Anti-asian hate incidents decline in California, Long-term concerns remain

other Asian Date:2023-11-06 Read:23313

Prior to the epidemic, in early 2019, the news of the attack on Yik Oi Huang, an 88-year-old Chinese woman in Visitacion Valley, San Francisco, sparked an uproar among AsiAn-Americans and intensified media attention on anti-Asian hate crimes.

During the pandemic, anti-Asian hate crimes in California soared from 89 in 2020 to 247 in 2021, according to English-language media reports. In 2022, that number dropped to 140, according to the California Department of Justice, which appears to have improved. But a review of racially motivated hate crime data, which California has been tracking since 1995, shows that long-term concerns remain.

In the late 1990s, there were about 150 hate crimes a year against Asians. In the 2000s, the number dropped sharply, hitting a low of 19 in 2014. Last year's 140 cases were nearly seven times the 2014 figure, and in fact, only eight years have passed.

Yik Oi Huang died a year after the attack. The man who attacked him, 18-year-old Keonte Gathron, has pleaded not guilty and is awaiting trial.

The violence has put neighborhoods with large Asian populations like Yik Oi Huang's Visiting Valley district on alert. According to the 2023 San Francisco City Survey, the Visiting Valley area has one of the three lowest safety ratings in the city.

According to the 2021 American Community Survey, of the 41,695 residents in the Valley, 23,890 are Asian, accounting for more than half.

Over the past 40 years, experts have pointed to the murder of Vincent Chin, an ethnic Chinese man, in the 1980s and, more recently, the COVID-19 pandemic, as the cause of the surge in anti-Asian hate incidents.

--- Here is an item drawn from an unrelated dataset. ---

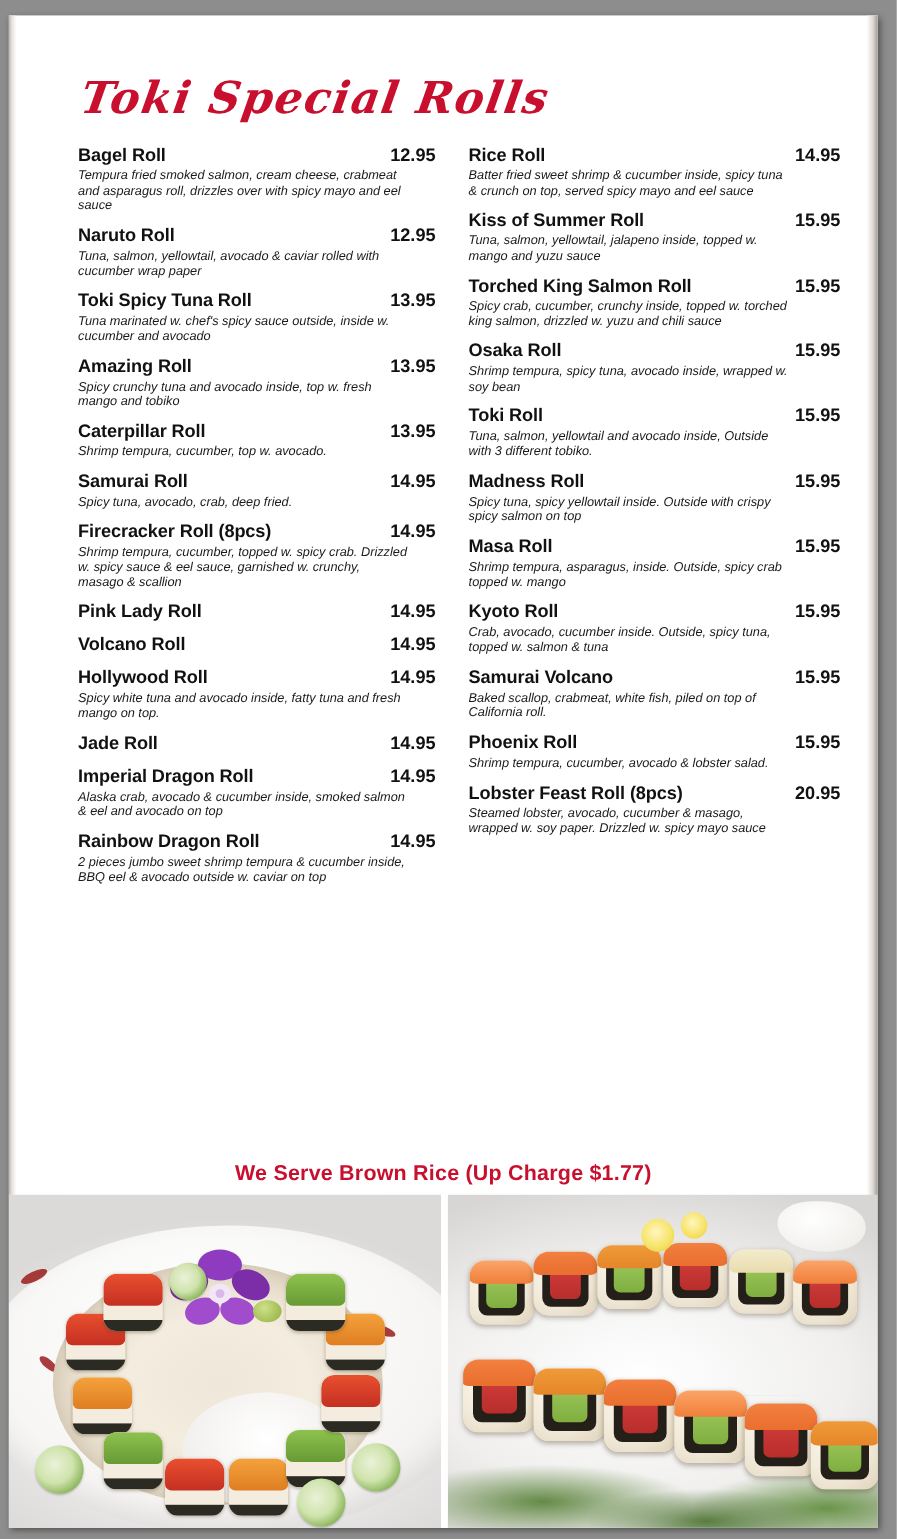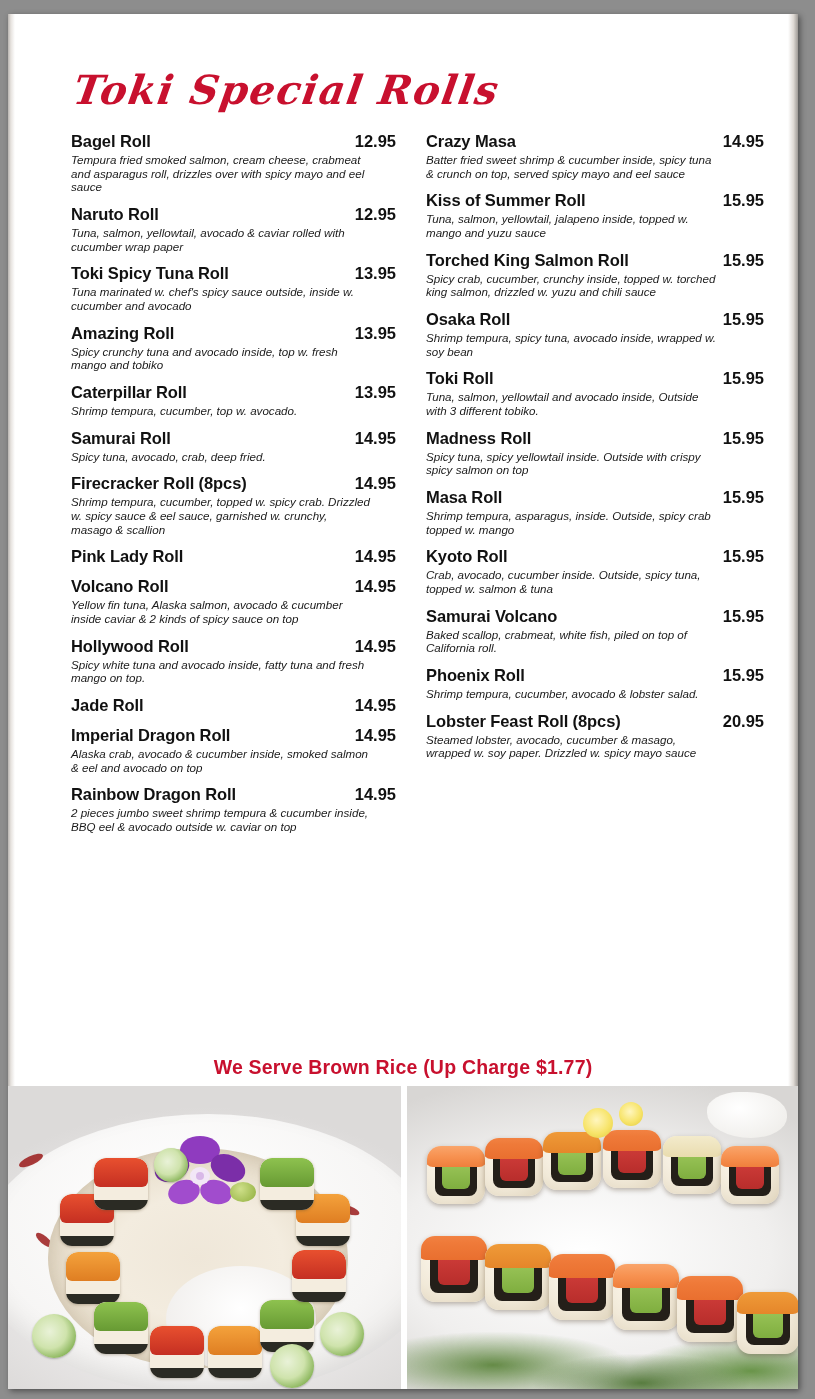"Crazy Masa" span.item-name { text: Crazy Masa -> Rice Roll }
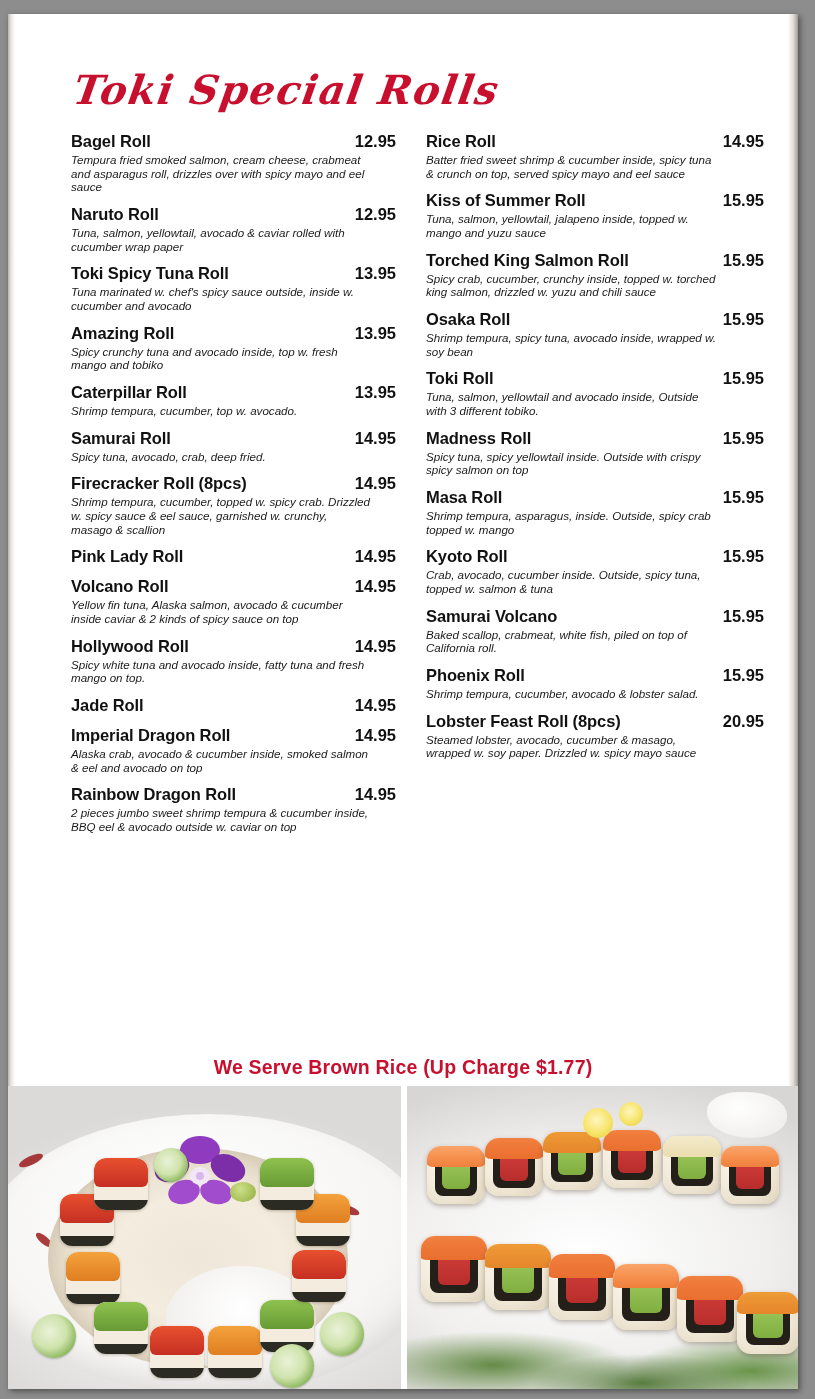"Yellow fin tuna, Alaska salmon," div.item-desc { html: <div>Yellow fin tuna, Alaska salmon, avocado &amp; cucumber inside caviar &amp; 2 kinds of spicy sauce on top</div> -> none }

In addition, Lok Siu, a professor at the University of California, said that tensions between the United States and Japan in the 1990s also contributed to the increase in anti-Asian hate incidents. As for the reasons for the decline in anti-Asian hate incidents, Xiao Le said it was related to economic growth. From the early 2000s to the 2010s, China was seen as a market for American products and technology, with rapid and steady growth, and in such an atmosphere, racial discrimination was difficult to occur.

Xiao also said that when the economy is not good and people start to face problems such as unemployment, they start to blame each other. She sees parallels with the 1990s, except now that the blame for unfair trade and economic competition has shifted from Japan to China. From seeing China as a market for American business 20 or 30 years ago to now, Americans' perception of China has changed a lot, she said. "China has never been seen as an ally of the US," she said.